Se abrirmos a Bíblia em busca de uma “formulação” clara acerca dos direitos humanos como hoje os entendemos, certamente acabaríamos por sair dessa busca de forma bastante frustrada. Isso porque a literatura judaica clássica (tanto a Bíblia como um todo bem como a literatura rabínica) não fala de direitos humanos da forma como hoje nós os entendemos. Eugene Borowitz, em seu artigo “Tora, Escrita e oral, e Direitos Humanos. Fundamentos e Deficiências”[18], nos diz o porquê. “A noção contemporânea de direitos humanos surgiu estreitamente ligada à vigorosa afirmação do direito de propriedade: frisa-se tão fortemente o direito à propriedade, quando adquirida legalmente, que, em boa parte, o governo existe para salvaguardar as reivindicações pessoais a tal respeito”. Mas a tradição judaica, nesse sentido, não frisa também a questão do direito à propriedade? Sem dúvida, vemos no judaísmo um profundo senso de respeito por tal direito. A diferença se apresenta justamente pelo fato de o judaísmo, em última instância, afirmar que, tudo na criação pertence a só a Deus. Assim, o equivalente judaico a “direitos” provém da urgente necessidade que o judeu sente de responder a Deus como o absoluto, “dono”, “criador”, “Senhor” de toda a criação.

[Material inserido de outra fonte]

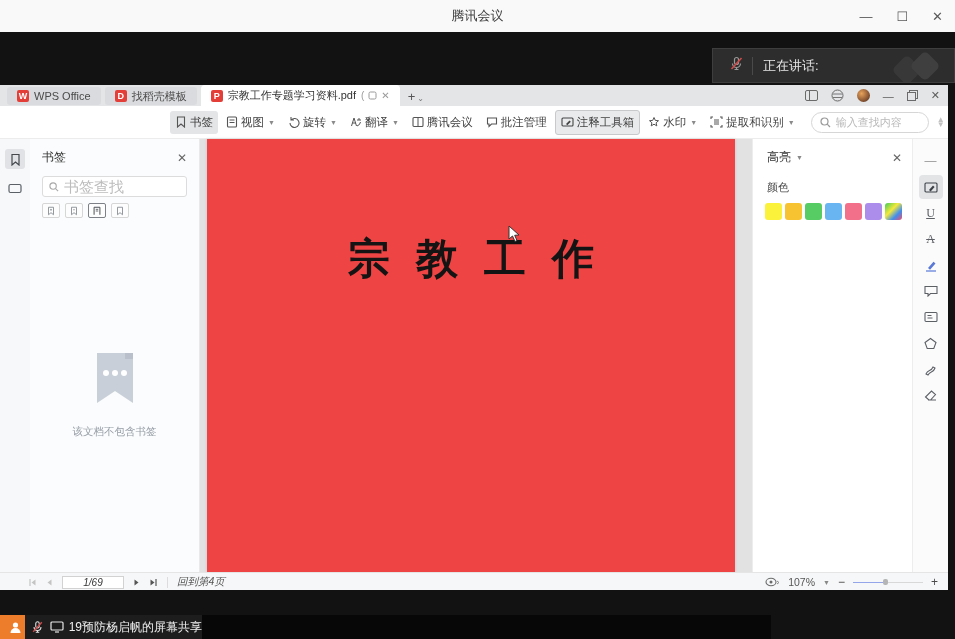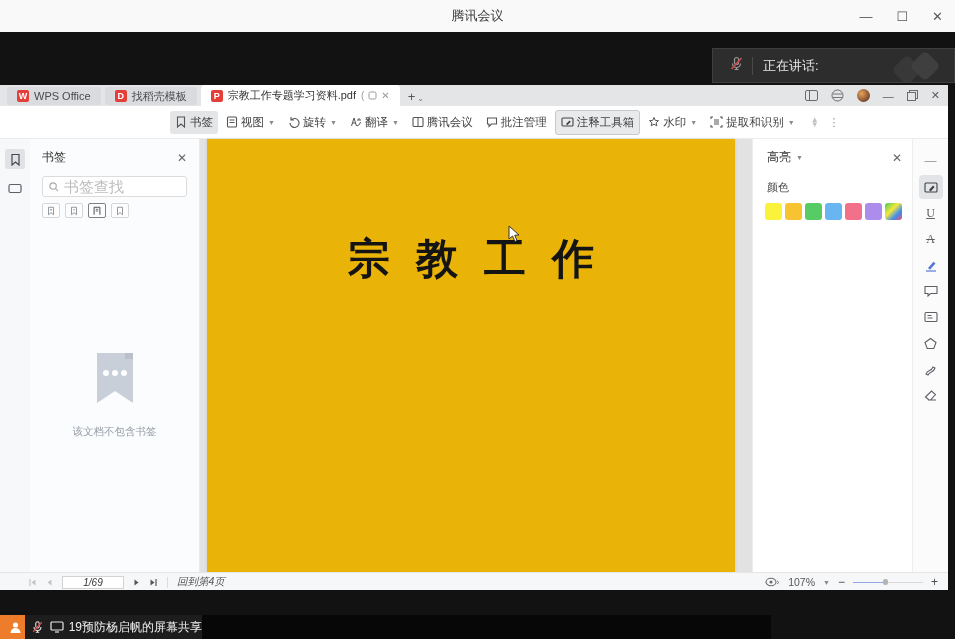--- a/index.html
+++ b/index.html
@@ -275,6 +275,13 @@
       <span>提取和识别</span>
         <span class="dd">▼</span>
     </div>
+    <div class="tb-search">
+      <svg width="11" height="11" viewBox="0 0 11 11">
+          <circle cx="4.5" cy="4.5" r="3.5" fill="none" stroke="#9a9a9a" stroke-width="1.2"></circle>
+          <line x1="7.2" y1="7.2" x2="10" y2="10" stroke="#9a9a9a" stroke-width="1.2"></line>
+        </svg>
+      <input type="text" placeholder="输入查找内容" style="">
+    </div>
     <div class="tb-chevrons">
         <span>▲</span>
         <span>▼</span>

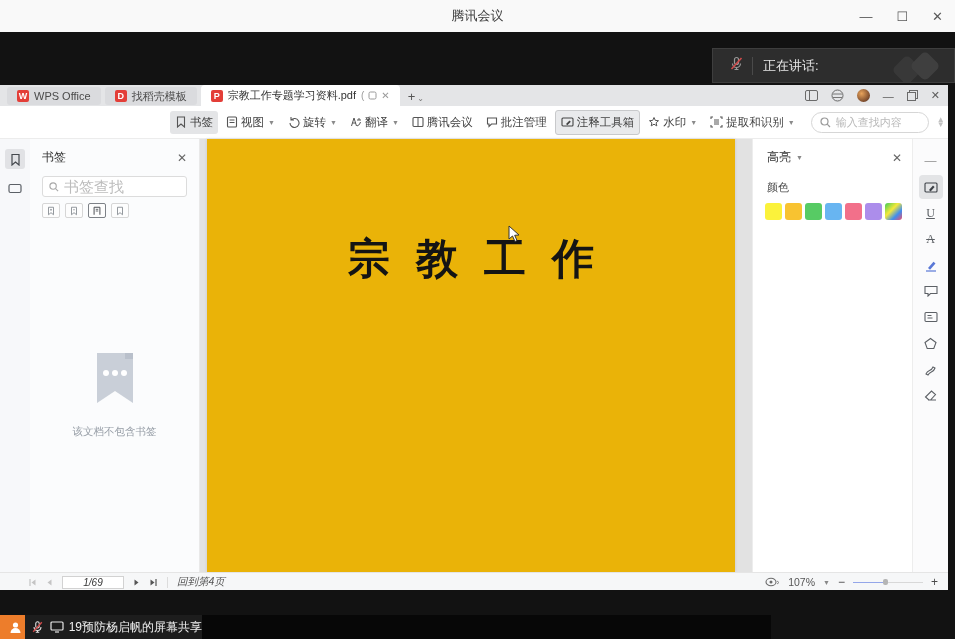--- a/index.html
+++ b/index.html
@@ -84,7 +84,7 @@
   .bm-empty .txt { font-size:10.5px; color:#959ca5; margin-top:14px;font-family:Liberation Serif, serif; }
 
   .doc-area { position:absolute; left:200px; top:0; width:552px; height:100%; background:#e2e2e2; }
-  .page { position:absolute; left:7px; top:0; width:528px; height:100%; background:#eab308;
+  .page { position:absolute; left:7px; top:0; width:528px; height:100%; background:#ef4444;
     box-shadow:0 0 3px rgba(0,0,0,.12); }
   .doc-t1 { position:absolute; top:92px; width:100%; text-align:center;
     font-family:"DejaVu Serif","Liberation Serif",serif; font-weight:bold; font-size:42px; color:#141414;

Ainda assim nos lembra Borowitz: “Essa afirmação do ”direito” divino sobre toda a criação deve-se associar a outro sentimento igualmente forte da alma judaica, a saber, o de que Deus é único, um só, a Entidade incomparavelmente maior que qualquer uma daquelas outras que alguém poderia designar como deus”.[19] Ora, como sabemos, pelo próprio relato bíblico, este Deus absolutamente único é essencialmente bom e que por essa bondade é que Ele cria os seres humanos e se dispõe a se relacionar com eles, logo, todos eles, sem exceção, têm o equivalente judeu dos direitos humanos.
Se ao evento da criação associarmos outro importante evento da história salvífica, a saber; a aliança; aí sim teremos em mãos a exata medida do que significa, para o mundo judeu, a noção do direito. Ou melhor, saberemos como a tradição judaica de fato foi a grande mola propulsora na elaboração de uma justa noção do que seja “direitos humanos”.
Em relação ao primeiro evento (criação) o judaísmo afirma inerir a cada ser humano uma inalienável dignidade quando se afirma que Deus criou o ser humano à sua imagem e semelhança. Ora, isso necessariamente aponta-nos à realidade de que em cada ser humano existe algo que se identifica com a fonte absoluta dos valores no universo. Já o segundo evento (aliança) só é possível graças ao primeiro, é justamente por essa “identificação” entre criador e criatura que o primeiro pode tomar o segundo como parceiro num pacto. “Por assim dizer, há tamanha semelhança entre o homem e Deus, que este pode entrar em íntima relação com os homens, preocupar-se por seu modo de portar-se e dedicar-se ao seu bem-estar”.[20]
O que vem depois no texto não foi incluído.